Data Partitioning and Sorting

EUBUCCO Parquet files use a specific physical layout to optimize data access and minimize I/O overhead for large-scale geospatial analysis.


Partitioning

The dataset uses Hive-style partitioning by NUTS2 regions, where each region is stored in its own directory.

  • Format: eubucco/v0.2/buildings/parquet/nuts_id=<ID>/<ID>.parquet

Benefits:

  • Partition Pruning: Query engines can skip entire directories when filtering by region, dramatically reducing I/O
  • Selective Access: Download or process only specific geographic regions

For examples of leveraging partitioning in queries, see Efficient Data Loading & Filtering.

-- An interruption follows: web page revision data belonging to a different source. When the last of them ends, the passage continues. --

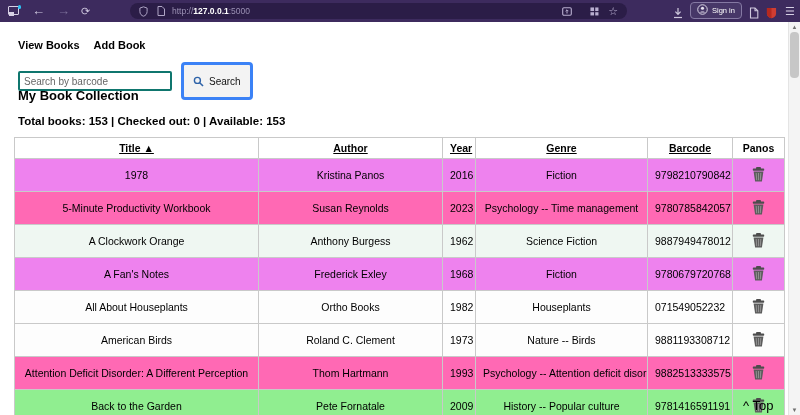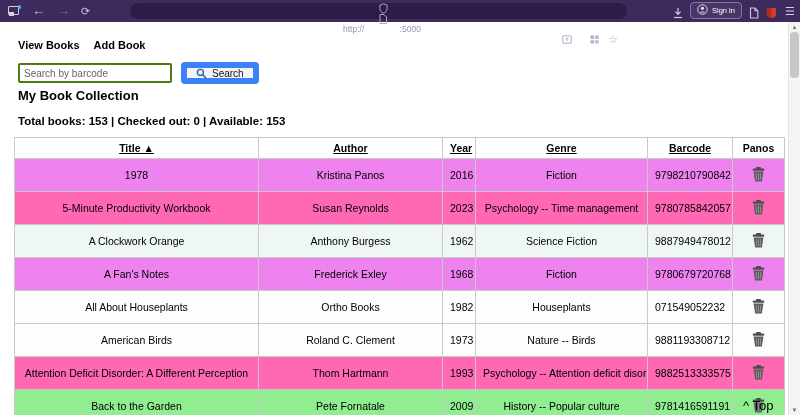"http://127.0.0.1:5000" .urlbar { flex-direction: column -> none }
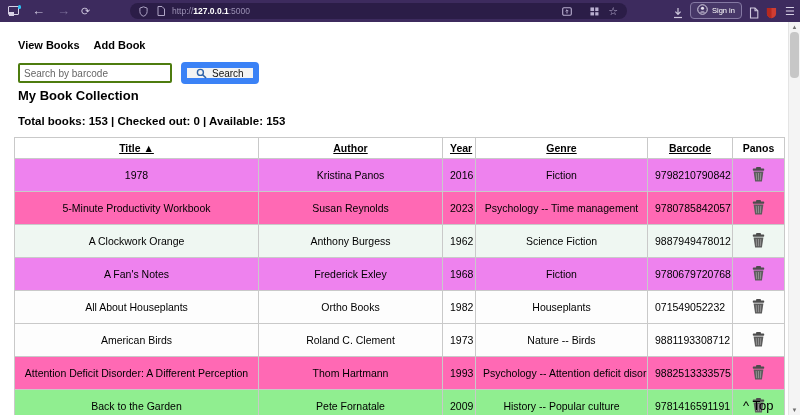"Search by barcode" .search-input { border: 2px solid #4d7c0f -> 2px solid #0f766e }
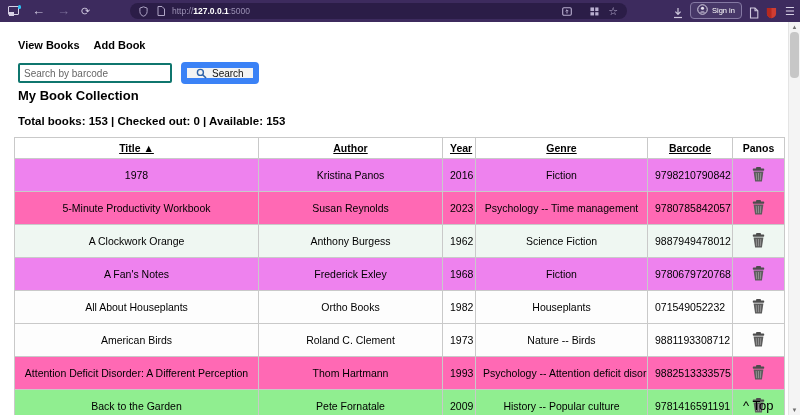"Search" .search-btn { border: 6px solid #3b82f6 -> 3px solid #3b82f6; padding: 0 9px -> 16px 9px }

Partition Key vs. Data Column

The partition key nuts_id (NUTS2) corresponds to the parent region of the region_id (NUTS3) column in the dataset.


Sorting

Within each partition file, rows are sorted using a multi-level hierarchy to optimize data locality:

  1. Source Type: Grouped by dataset origin (gov, msft, osm)
  2. NUTS3 Region: Sub-regional grouping via region_id
  3. City ID (LAU): Local administrative unit via city_id

Benefits:

  • Spatial Locality: Buildings in the same city are stored contiguously, improving cache efficiency
  • Predicate Pushdown: Row group statistics enable efficient spatial filtering without reading entire files
  • Source Grouping: Buildings from the same source are clustered together, facilitating source-based filtering

How Sorting Enables Efficient Filtering

By sorting down to the City ID level, the dataset achieves a high degree of spatial clustering. Parquet files are internally divided into row groups, each containing metadata with min/max statistics for columns. The spatial sorting ensures that buildings within the same geographic area (city) are stored in the same row groups, allowing query engines to examine row group metadata and skip entire row groups that fall outside query bounds without reading their data.

In practice, this provides bounding box (BBOX) filtering performance nearly equivalent to more complex spatial indices (like Hilbert or Z-order curves) while maintaining a simpler, human-readable hierarchy.